Work to be completed: Give the data below again exactly as it stands. Omit the pictures.

Supplied data:
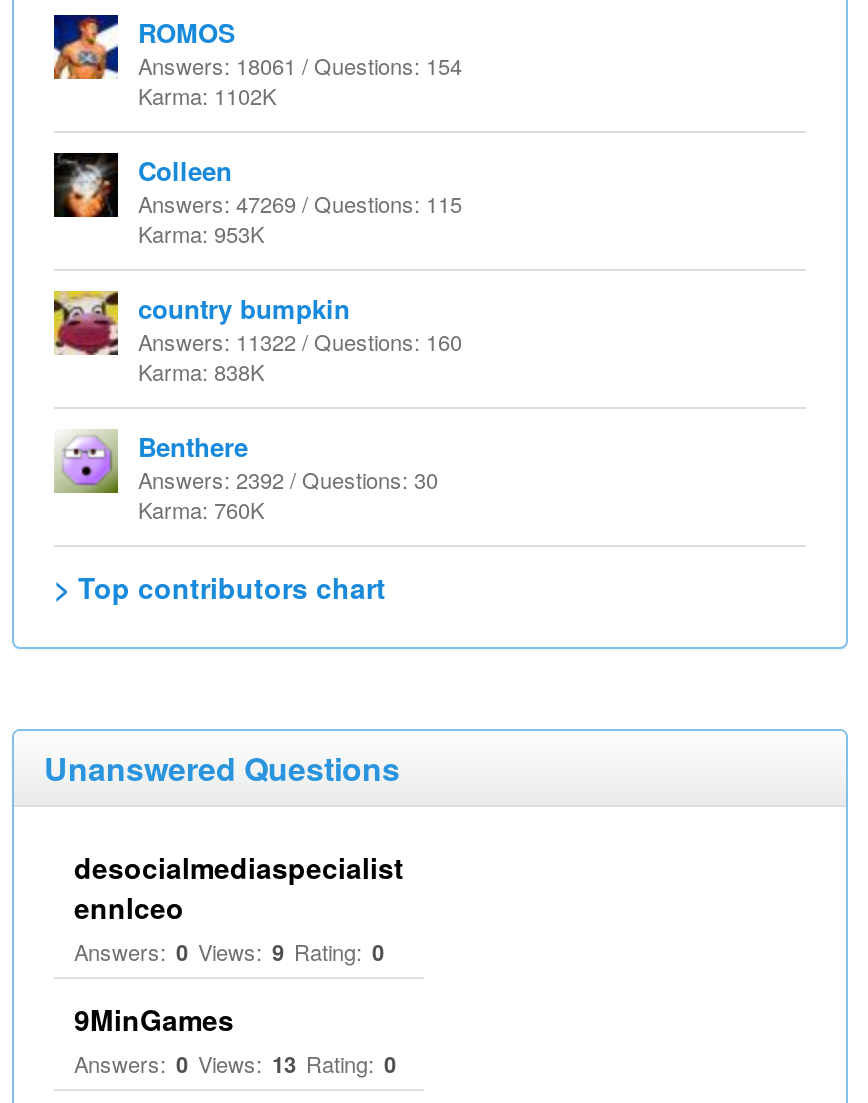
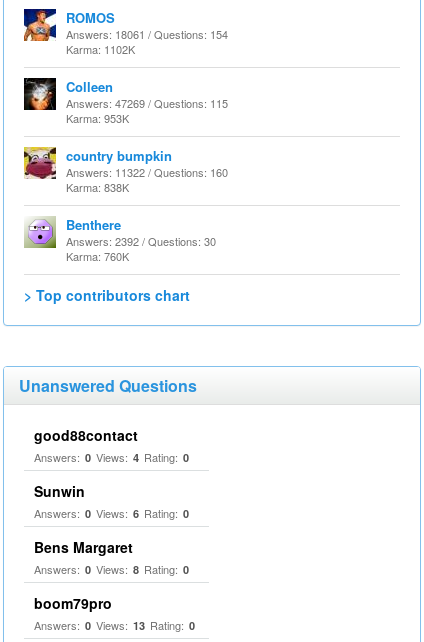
- desocialmediaspecialist
- ennlceo
- Answers: 0 Views: 9 Rating: 0
- 9MinGames
+ good88contact
+ Answers: 0 Views: 4 Rating: 0
+ Sunwin
+ Answers: 0 Views: 6 Rating: 0
+ Bens Margaret
+ Answers: 0 Views: 8 Rating: 0
+ boom79pro
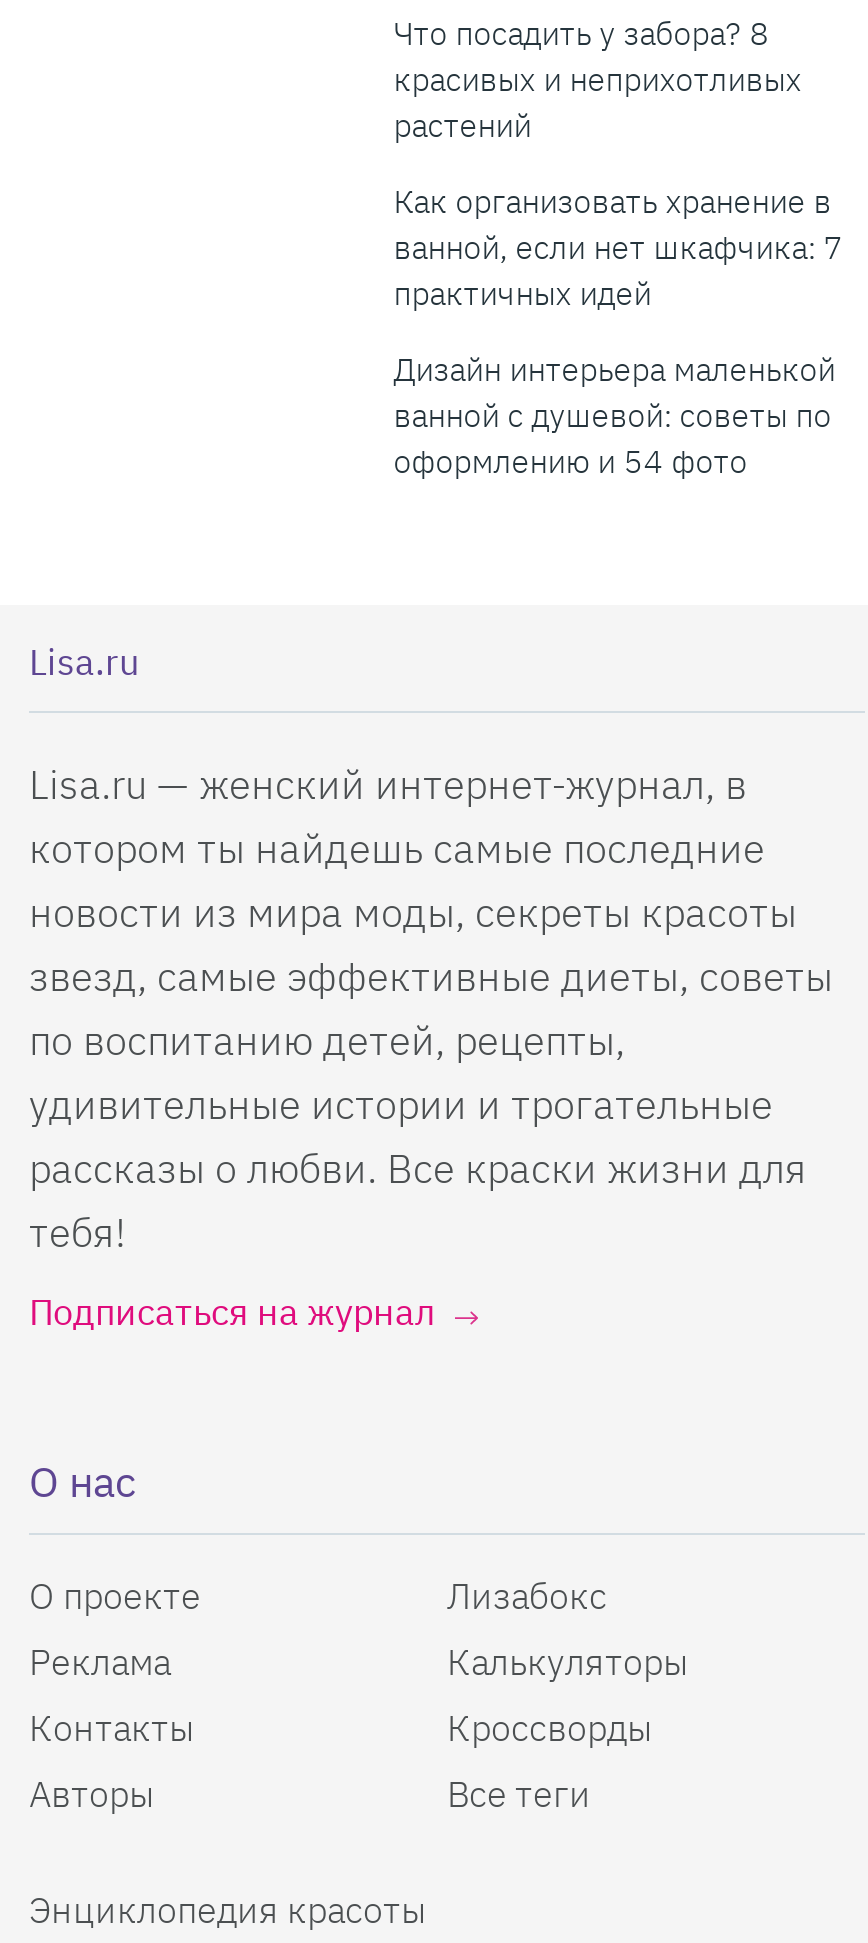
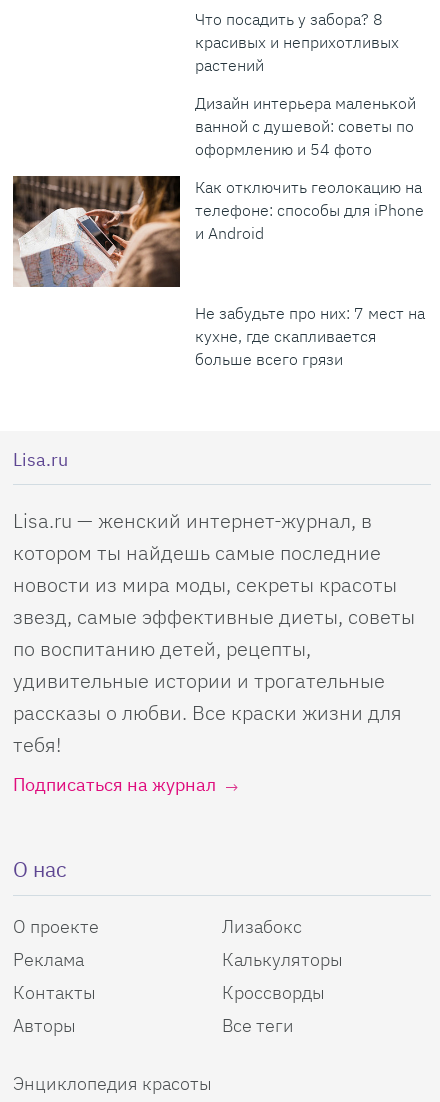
- Как организовать хранение в
- ванной, если нет шкафчика: 7
- практичных идей

moved up: Дизайн интерьера маленькой | ванной с душевой: советы по | оформлению и 54 фото

+ [image]
+ Как отключить геолокацию на
+ телефоне: способы для iPhone
+ и Android

+ Не забудьте про них: 7 мест на
+ кухне, где скапливается
+ больше всего грязи
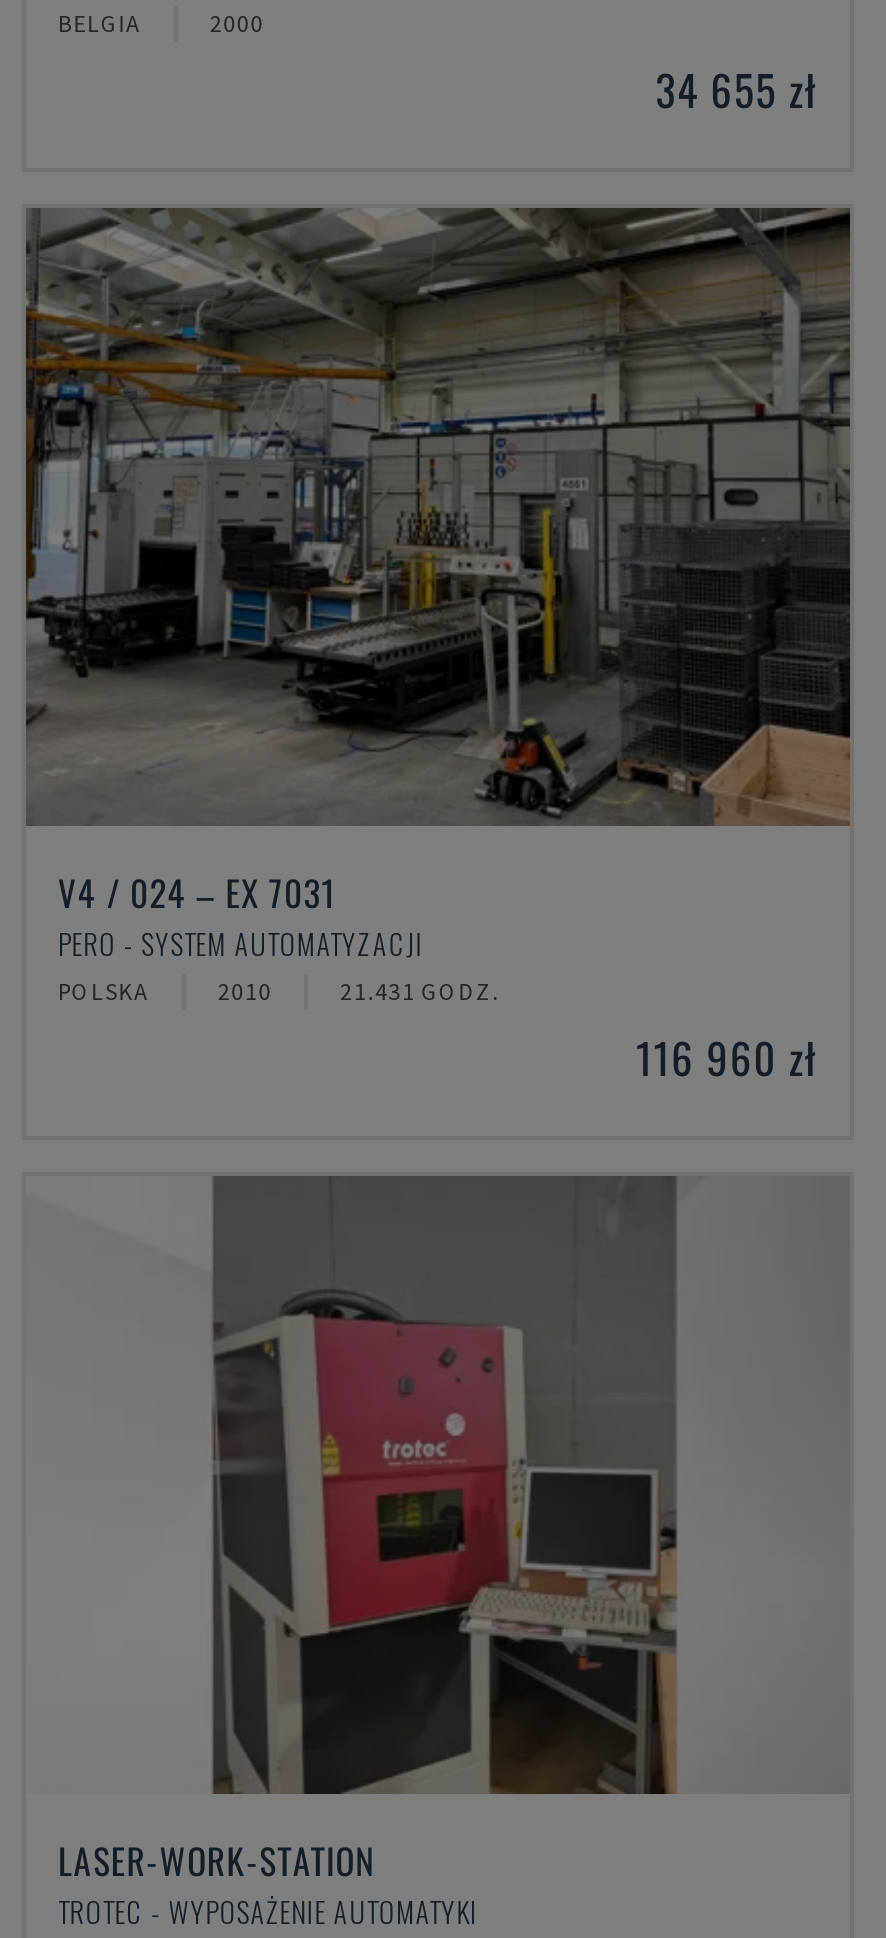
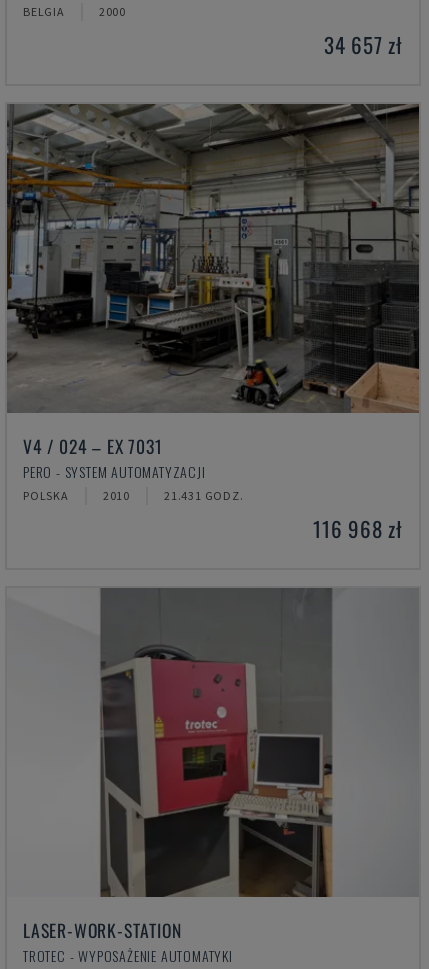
- 34 655 zł
+ 34 657 zł

- 116 960 zł
+ 116 968 zł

Written answer:
- desocialmediaspecialist
- ennlceo
- Answers: 0 Views: 9 Rating: 0
- 9MinGames
+ good88contact
+ Answers: 0 Views: 4 Rating: 0
+ Sunwin
+ Answers: 0 Views: 6 Rating: 0
+ Bens Margaret
+ Answers: 0 Views: 8 Rating: 0
+ boom79pro
- Как организовать хранение в
- ванной, если нет шкафчика: 7
- практичных идей

moved up: Дизайн интерьера маленькой | ванной с душевой: советы по | оформлению и 54 фото

+ [image]
+ Как отключить геолокацию на
+ телефоне: способы для iPhone
+ и Android

+ Не забудьте про них: 7 мест на
+ кухне, где скапливается
+ больше всего грязи
- 34 655 zł
+ 34 657 zł

- 116 960 zł
+ 116 968 zł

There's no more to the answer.